### Data excerpts
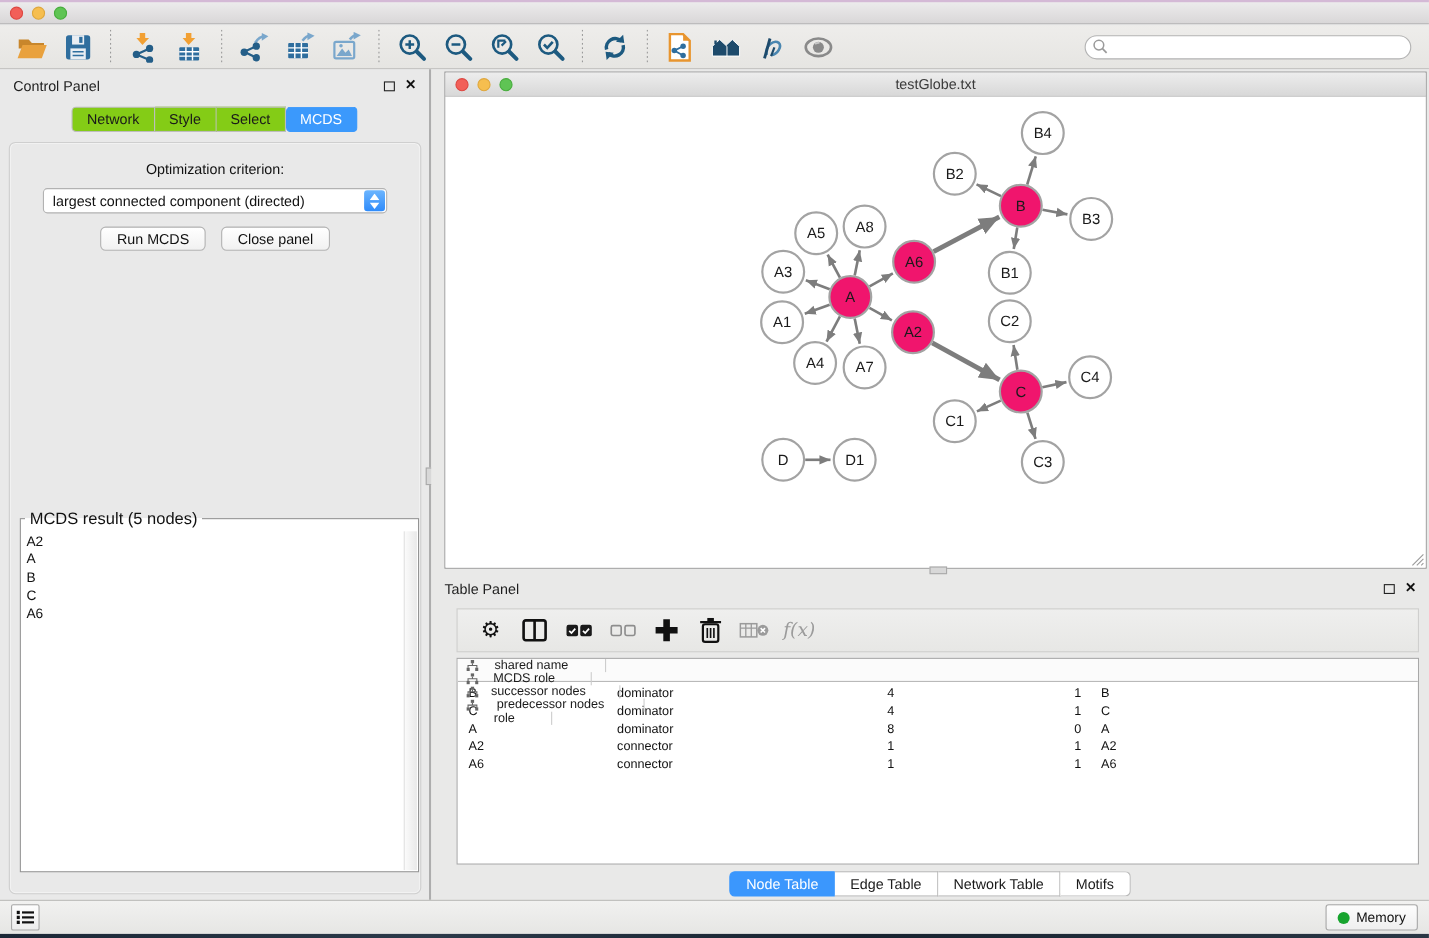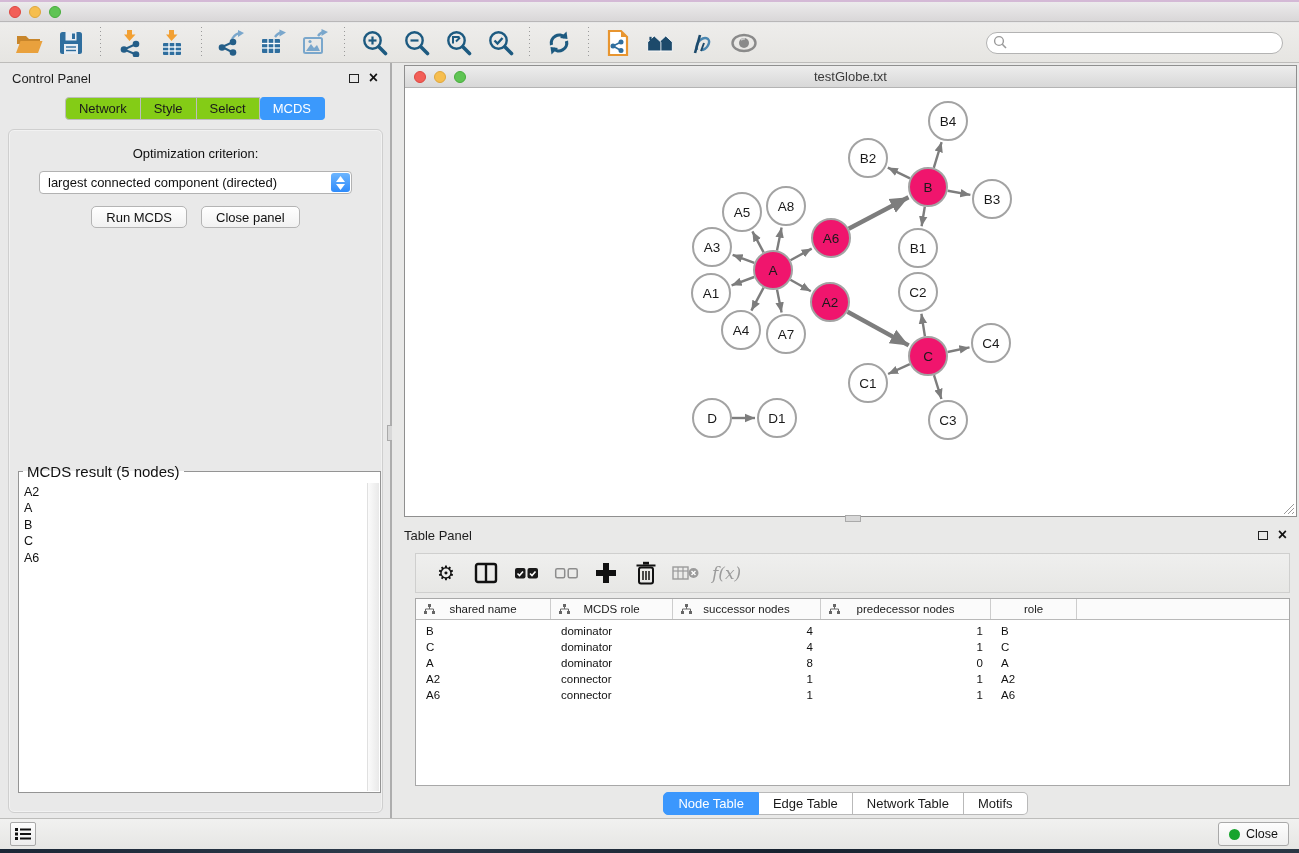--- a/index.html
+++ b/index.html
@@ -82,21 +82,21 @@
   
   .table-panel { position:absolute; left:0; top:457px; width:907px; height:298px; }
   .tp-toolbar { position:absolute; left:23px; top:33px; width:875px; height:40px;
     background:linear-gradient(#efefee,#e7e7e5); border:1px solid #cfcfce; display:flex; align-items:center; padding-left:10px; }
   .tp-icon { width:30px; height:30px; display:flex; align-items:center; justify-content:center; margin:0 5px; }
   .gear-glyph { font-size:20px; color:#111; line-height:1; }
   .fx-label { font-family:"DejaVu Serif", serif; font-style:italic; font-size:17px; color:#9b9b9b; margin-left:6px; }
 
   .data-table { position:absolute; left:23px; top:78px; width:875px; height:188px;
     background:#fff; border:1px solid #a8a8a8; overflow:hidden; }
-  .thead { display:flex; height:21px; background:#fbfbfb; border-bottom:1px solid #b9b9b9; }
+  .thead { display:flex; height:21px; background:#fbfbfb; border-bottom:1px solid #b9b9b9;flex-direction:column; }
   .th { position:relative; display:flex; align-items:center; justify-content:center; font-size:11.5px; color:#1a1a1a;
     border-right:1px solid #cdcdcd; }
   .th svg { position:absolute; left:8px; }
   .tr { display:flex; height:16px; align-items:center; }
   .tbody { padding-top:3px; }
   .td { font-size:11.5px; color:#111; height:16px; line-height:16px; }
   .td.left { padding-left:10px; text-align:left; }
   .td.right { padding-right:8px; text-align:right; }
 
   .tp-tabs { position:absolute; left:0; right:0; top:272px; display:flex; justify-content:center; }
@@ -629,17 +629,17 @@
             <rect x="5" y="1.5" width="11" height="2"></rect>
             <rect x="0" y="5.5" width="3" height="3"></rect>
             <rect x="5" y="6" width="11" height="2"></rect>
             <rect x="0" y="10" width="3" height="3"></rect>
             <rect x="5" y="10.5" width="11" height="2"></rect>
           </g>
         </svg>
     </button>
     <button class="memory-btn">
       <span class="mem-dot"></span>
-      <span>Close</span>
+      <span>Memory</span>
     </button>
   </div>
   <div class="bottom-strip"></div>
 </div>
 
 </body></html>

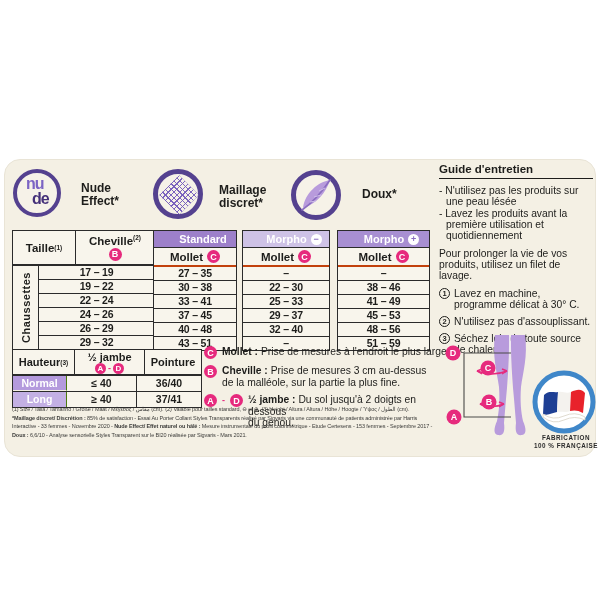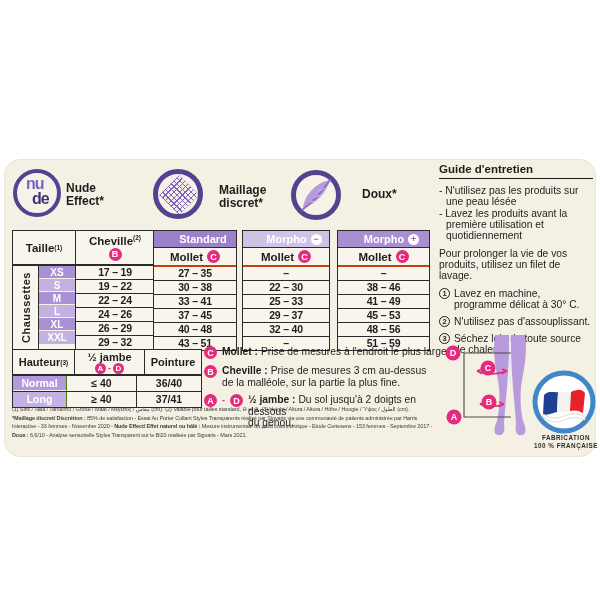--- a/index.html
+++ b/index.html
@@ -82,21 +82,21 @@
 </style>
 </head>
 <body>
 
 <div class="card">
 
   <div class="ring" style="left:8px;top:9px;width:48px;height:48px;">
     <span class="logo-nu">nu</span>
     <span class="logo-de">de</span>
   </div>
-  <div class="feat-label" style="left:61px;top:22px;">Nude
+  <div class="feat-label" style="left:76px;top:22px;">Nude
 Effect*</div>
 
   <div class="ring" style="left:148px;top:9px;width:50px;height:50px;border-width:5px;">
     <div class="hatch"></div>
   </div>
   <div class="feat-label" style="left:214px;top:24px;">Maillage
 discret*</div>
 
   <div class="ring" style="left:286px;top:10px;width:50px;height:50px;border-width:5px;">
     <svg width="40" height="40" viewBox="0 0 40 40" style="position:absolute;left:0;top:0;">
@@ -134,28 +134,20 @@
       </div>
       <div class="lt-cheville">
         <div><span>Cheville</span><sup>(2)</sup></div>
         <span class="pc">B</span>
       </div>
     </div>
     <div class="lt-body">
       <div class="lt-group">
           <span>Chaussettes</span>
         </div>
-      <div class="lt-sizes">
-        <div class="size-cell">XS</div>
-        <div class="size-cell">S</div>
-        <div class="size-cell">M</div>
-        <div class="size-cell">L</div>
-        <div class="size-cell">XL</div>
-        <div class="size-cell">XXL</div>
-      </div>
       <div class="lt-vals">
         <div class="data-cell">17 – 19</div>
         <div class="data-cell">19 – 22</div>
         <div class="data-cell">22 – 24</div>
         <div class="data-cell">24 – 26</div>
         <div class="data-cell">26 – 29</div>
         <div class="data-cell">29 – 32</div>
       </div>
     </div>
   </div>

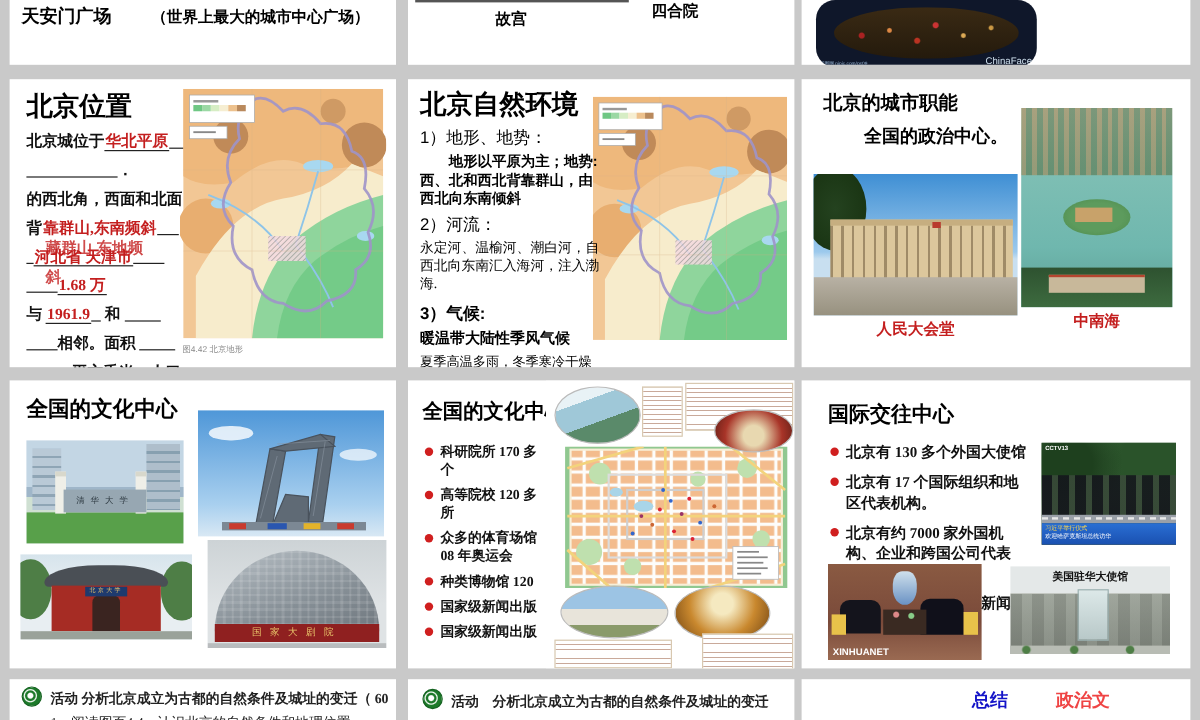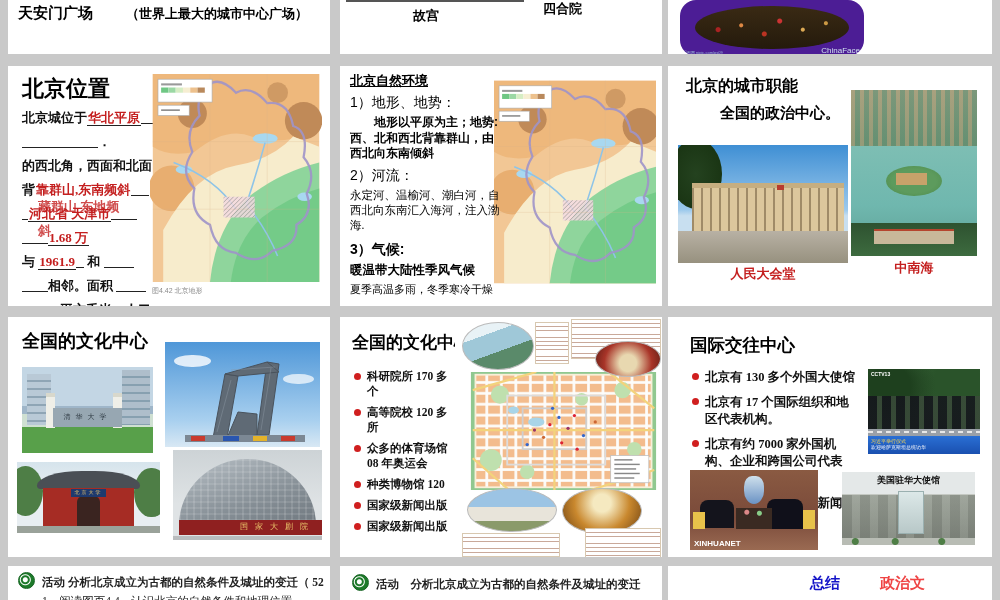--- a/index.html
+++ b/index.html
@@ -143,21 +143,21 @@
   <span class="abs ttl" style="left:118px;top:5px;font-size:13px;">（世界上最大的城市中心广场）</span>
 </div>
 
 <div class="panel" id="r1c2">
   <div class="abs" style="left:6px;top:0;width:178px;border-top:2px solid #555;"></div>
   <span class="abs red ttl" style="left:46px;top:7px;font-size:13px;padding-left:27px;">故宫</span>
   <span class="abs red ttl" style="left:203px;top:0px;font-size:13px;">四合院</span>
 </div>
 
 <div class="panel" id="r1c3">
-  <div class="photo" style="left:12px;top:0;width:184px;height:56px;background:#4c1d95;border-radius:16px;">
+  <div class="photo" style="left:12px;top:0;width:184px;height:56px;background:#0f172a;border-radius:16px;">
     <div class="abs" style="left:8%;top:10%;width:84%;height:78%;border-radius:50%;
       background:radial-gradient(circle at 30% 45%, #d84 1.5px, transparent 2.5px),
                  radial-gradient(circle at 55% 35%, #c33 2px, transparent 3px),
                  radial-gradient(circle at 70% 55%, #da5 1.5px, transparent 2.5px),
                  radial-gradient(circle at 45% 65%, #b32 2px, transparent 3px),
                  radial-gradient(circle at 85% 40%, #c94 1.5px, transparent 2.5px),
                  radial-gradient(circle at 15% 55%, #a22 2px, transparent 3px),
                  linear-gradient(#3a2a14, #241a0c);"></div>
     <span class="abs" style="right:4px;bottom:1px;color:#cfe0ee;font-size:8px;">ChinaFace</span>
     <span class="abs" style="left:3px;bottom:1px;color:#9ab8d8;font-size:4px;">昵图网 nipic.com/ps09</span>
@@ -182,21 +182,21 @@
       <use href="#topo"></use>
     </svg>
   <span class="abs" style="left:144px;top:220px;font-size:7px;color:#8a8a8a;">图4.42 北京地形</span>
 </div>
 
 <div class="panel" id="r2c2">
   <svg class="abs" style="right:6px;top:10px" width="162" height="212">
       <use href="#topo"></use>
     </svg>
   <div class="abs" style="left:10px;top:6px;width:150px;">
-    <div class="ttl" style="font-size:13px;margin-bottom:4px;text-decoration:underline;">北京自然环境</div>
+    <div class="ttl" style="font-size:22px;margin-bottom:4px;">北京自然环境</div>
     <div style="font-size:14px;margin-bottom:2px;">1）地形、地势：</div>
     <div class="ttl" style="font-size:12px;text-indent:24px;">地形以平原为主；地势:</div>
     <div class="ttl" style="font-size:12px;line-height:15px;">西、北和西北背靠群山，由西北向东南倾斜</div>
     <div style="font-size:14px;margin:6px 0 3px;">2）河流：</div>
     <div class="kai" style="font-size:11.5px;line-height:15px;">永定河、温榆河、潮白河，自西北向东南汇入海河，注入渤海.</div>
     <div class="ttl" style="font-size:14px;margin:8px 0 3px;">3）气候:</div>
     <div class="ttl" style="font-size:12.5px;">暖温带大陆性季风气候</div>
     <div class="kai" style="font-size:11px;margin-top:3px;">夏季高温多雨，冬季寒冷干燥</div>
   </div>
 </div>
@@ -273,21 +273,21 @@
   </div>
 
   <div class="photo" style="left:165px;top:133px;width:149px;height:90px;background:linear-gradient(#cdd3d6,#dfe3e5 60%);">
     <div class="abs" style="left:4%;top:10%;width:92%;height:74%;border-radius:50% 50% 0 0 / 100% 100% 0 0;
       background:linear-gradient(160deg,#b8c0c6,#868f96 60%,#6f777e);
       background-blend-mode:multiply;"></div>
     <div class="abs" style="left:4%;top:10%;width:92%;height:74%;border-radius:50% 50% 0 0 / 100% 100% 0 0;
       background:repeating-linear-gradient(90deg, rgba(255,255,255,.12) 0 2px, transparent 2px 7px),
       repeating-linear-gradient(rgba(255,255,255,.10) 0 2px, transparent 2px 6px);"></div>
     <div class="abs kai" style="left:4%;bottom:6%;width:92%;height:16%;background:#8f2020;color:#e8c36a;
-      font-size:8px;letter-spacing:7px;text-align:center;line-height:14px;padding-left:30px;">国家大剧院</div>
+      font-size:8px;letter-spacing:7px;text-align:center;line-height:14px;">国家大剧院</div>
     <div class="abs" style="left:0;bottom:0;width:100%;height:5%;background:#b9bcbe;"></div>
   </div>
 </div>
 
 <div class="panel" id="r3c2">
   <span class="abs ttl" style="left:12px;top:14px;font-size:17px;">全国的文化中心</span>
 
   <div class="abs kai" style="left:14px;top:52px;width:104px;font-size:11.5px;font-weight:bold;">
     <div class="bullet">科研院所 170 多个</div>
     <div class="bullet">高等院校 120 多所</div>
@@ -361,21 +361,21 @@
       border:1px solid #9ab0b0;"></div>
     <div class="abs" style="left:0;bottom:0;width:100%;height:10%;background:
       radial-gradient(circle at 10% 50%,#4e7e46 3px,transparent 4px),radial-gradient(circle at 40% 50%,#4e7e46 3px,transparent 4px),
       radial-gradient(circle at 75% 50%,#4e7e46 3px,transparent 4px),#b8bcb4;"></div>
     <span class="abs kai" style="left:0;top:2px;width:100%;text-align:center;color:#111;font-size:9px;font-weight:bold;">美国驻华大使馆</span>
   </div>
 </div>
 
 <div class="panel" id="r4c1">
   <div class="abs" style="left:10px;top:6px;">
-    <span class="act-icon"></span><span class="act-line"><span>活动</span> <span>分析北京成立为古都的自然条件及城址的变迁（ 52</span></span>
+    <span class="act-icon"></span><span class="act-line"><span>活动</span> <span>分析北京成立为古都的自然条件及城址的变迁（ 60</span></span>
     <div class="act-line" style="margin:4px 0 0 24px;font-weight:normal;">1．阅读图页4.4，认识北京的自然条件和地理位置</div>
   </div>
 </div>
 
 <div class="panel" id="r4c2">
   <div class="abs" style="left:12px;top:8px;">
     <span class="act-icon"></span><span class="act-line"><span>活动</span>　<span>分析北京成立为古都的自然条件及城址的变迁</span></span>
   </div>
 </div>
######
Only the lines holding the string "thead" are needed; copy each of them from the material above.

-  .thead { display:flex; height:21px; background:#fbfbfb; border-bottom:1px solid #b9b9b9; }
+  .thead { display:flex; height:21px; background:#fbfbfb; border-bottom:1px solid #b9b9b9;flex-direction:column; }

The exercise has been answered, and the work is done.